### Work to be completed
From the line that holds "[67,265,703,355] Growth of" to the end of the records, reproduce every line exactly. No pictures.
※
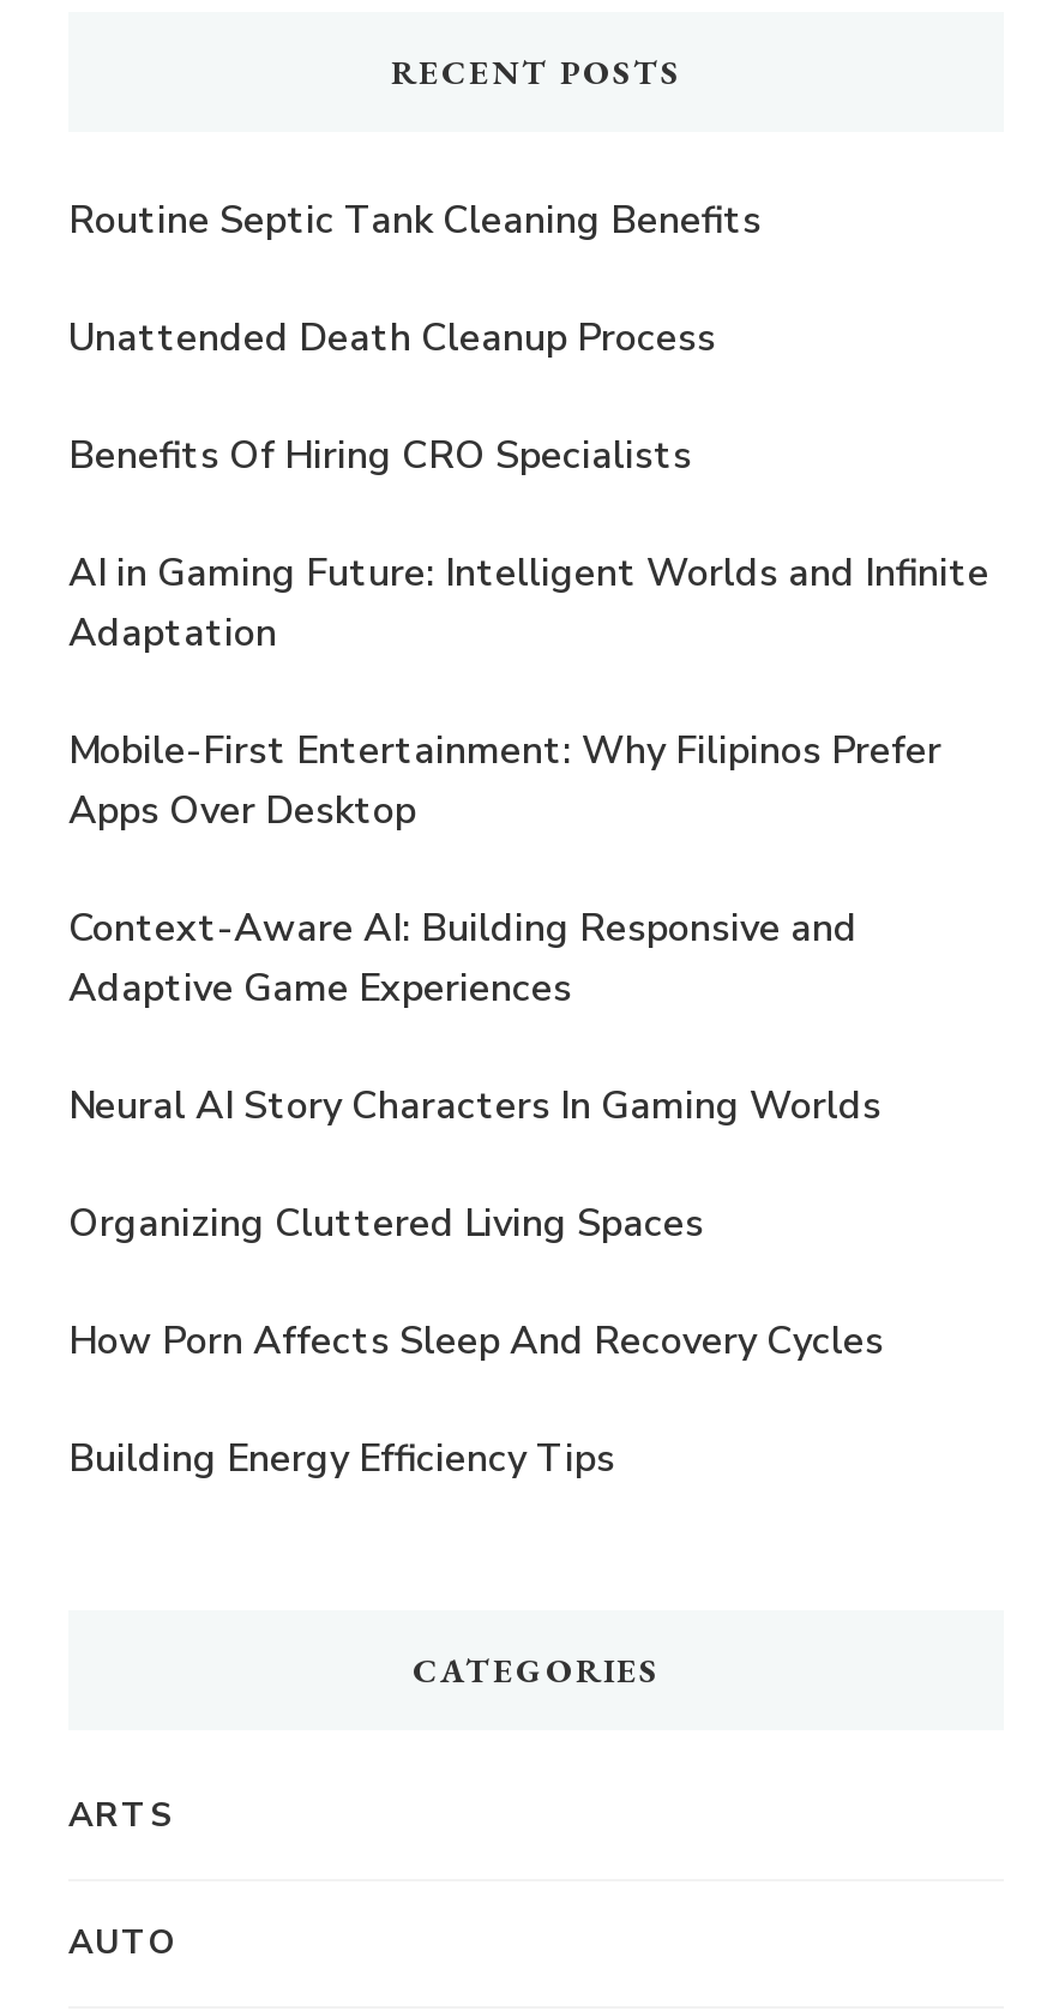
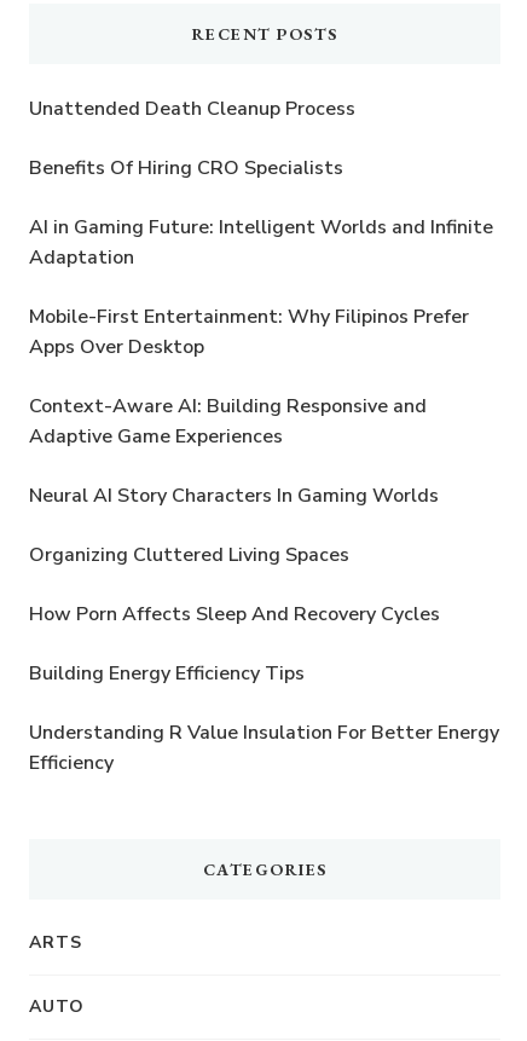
[68,196,762,248] Routine Septic Tank Cleaning Benefits -> none
moved [68,313,989,1486] -> [29,96,493,687]: Unattended Death Cleanup Process | Benefits Of Hiring CRO Specialists | AI in Gaming Future: Intelligent Worlds and Infinite | ... | How Porn Affects Sleep And Recovery Cycles | Building Energy Efficiency Tips
none -> [29,720,499,777] Understanding R Value Insulation For Better Energy | Efficiency

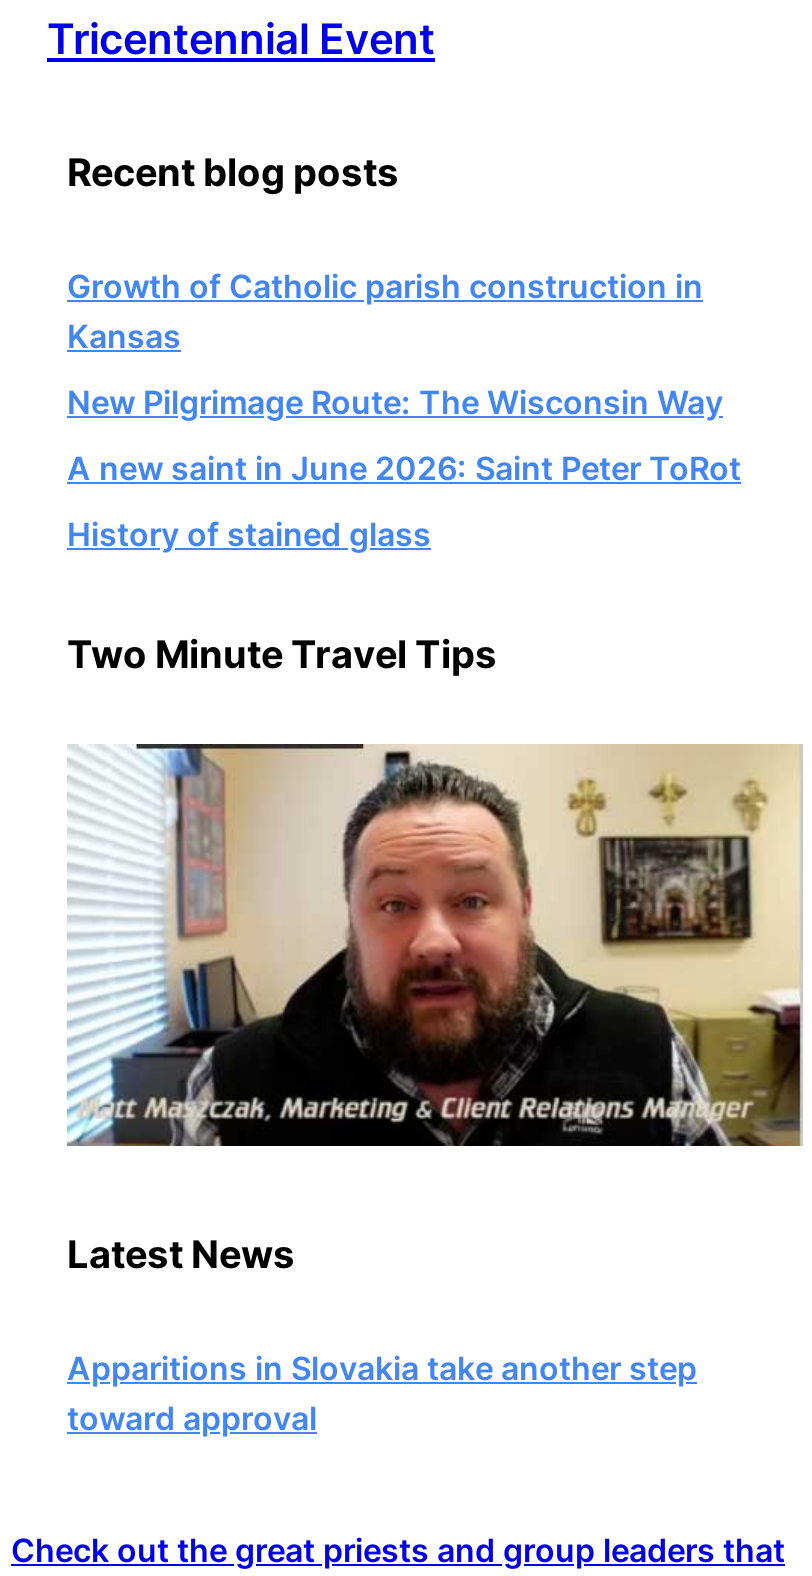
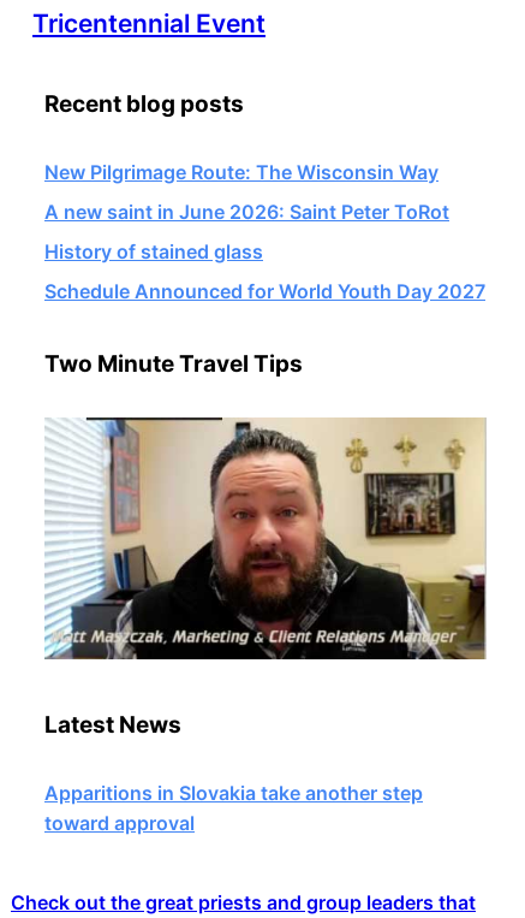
[67,265,703,355] Growth of Catholic parish construction in | Kansas -> none
moved [67,381,741,553] -> [44,160,449,263]: New Pilgrimage Route: The Wisconsin Way | A new saint in June 2026: Saint Peter ToRot | History of stained glass
none -> [44,279,485,303] Schedule Announced for World Youth Day 2027

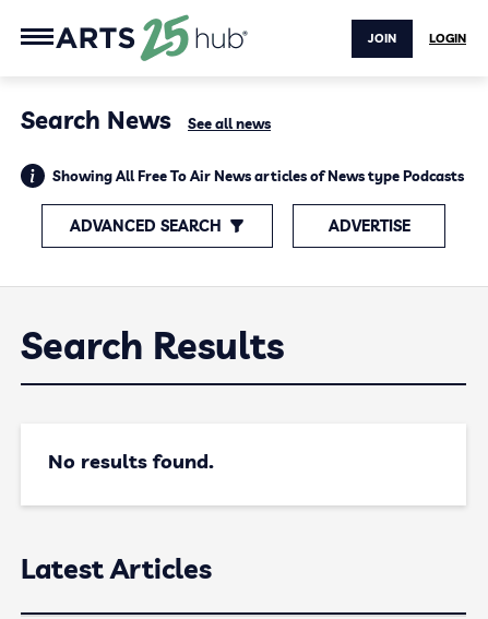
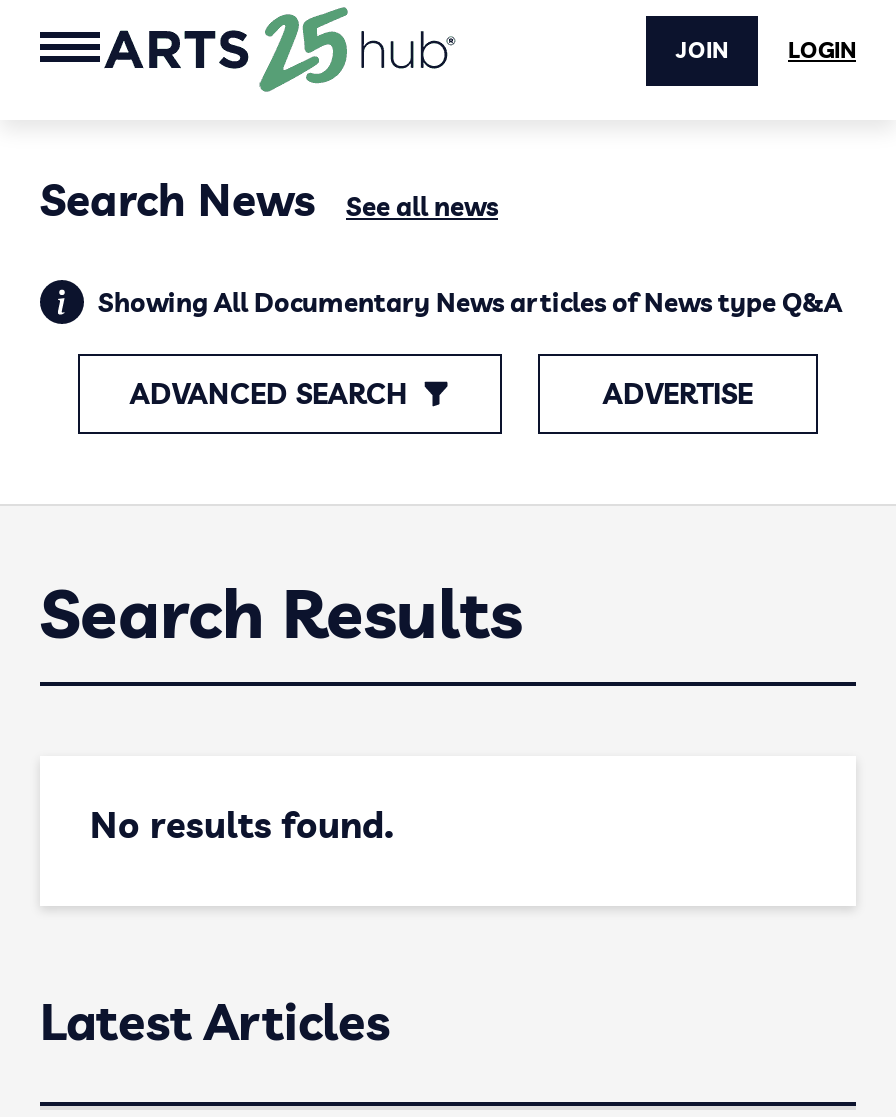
[52,167,464,184] Showing All Free To Air News articles of News type Podcasts -> [98,286,842,318] Showing All Documentary News articles of News type Q&A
※
### Answer
[67,265,703,355] Growth of Catholic parish construction in | Kansas -> none
moved [67,381,741,553] -> [44,160,449,263]: New Pilgrimage Route: The Wisconsin Way | A new saint in June 2026: Saint Peter ToRot | History of stained glass
none -> [44,279,485,303] Schedule Announced for World Youth Day 2027

[52,167,464,184] Showing All Free To Air News articles of News type Podcasts -> [98,286,842,318] Showing All Documentary News articles of News type Q&A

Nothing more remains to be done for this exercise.